Examples of using Domdec ****************** Example with PME: ****************** PME electrostatics is used (CHARMM compiled with COLFFT): CHARMM is run with "mpirun -n 10" and DOMDec is initialized with: ENERGY DOMD NDIR 2 2 2 This command divides the simulation box into 2 x 2 x 2 (=8) sub-boxes. The remaining 2 CPUs are assigned as reciprocal CPUs responsible for the PME reciprocal calculation. ****************** Example without PME: ****************** No PME is used: CHARMM is run with "mpirun -n 8" and DOMDec is initialized with: ENERGY DOMD NDIR 2 2 2 This command divides the simulation box into 2 x 2 x 2 (=8) sub-boxes, just like in the example 1. However, no reciprocal CPUs are assigned. DLB ON/OFF turns dynamic load balancing (DLB) on or off. Using DLB is adviced as it improves performance. By default DLB is ON.

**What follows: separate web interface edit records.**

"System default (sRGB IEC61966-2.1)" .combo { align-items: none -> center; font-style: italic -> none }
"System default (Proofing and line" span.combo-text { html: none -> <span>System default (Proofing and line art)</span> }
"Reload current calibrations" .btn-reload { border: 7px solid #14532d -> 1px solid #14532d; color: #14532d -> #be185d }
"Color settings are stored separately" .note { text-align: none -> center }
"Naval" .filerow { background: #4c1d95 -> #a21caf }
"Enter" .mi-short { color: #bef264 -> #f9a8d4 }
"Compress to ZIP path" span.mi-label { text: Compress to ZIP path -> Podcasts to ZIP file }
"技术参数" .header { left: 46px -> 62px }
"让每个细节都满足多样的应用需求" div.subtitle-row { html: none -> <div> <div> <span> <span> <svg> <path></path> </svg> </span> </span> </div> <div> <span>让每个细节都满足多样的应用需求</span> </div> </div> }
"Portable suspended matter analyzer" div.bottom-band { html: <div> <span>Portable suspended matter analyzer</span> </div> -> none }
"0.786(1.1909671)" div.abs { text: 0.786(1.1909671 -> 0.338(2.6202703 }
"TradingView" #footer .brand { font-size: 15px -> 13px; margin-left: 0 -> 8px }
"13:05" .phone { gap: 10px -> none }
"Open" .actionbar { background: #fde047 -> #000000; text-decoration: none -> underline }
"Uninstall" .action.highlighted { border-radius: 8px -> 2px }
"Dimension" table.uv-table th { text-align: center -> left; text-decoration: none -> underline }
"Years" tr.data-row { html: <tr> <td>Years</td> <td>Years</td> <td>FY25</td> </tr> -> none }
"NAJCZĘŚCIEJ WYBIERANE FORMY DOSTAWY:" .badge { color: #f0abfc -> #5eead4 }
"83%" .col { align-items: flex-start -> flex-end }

Examples using DOMDec: Example 1: ---------- ! System setup (psf) is done here energy eps 1.0 cutnb 11 cutim 11 ctofnb 9 ctonnb 7.5 vswi - Ewald kappa 0.320 pmEwald order 4 fftx 64 ffty 64 fftz 64 - domdec ndir 2 2 2 dlb on shake fast bonh tol 1.0e-8 para dynamics leap start timestep 0.002 nstep 100
Installing CHARMM with DOMDEC enabled: The following install sequences should get you a working executable, MPI libraries must be installed and mpif90 in your path. In the following, use whichever architecture is correct for your machine, and whatever size you choose. You can alter the executable limits at run time (using dimension script command, see dimension.doc) regardless of how big or small you compile CHARMM. You can use the following lines to compile CHARMM with DOMDEC: With FFTW-3.3 installed: $ install.com [host] M fftw nolog domdec With MKL installed: $ install.com [host] M mkl nolog domdec Without FFTW / MKL: $ install.com [host] M nolog domdec Where [host] = em64t, osx, gnu Compiling with PGI compiler (e.g. in kraken) with fftw: $ install.com gnu M fftw nolog PGF95 domdec NERSC If you wish to compile DOMDEC with GPU support, replace "domdec" by "domdec_gpu" above. Notes on compiling with PGI: PGI C compiler cannot be used to compile the SSE force kernels in source/nbonds/enb_core_sse.c. If PGI compiler is used on this file, a warning is issued compile time and the code resorts using the slower Fortran versions of the force kernels. When compiling parallel CHARMM, "NERSC" flag used in the above example switches the C compiler to gcc. When compiling in serial, user has to switch manually to gcc compiler in order take advantage of the SSE force kernels. Notes on compiling with Pathscale: FFTW3 include file fftw3.f03 does not compile correctly with Pathscale compiler version 3.2.99. This is why FFTW and PATHSCALE pref keywords are declared mutually exclusive.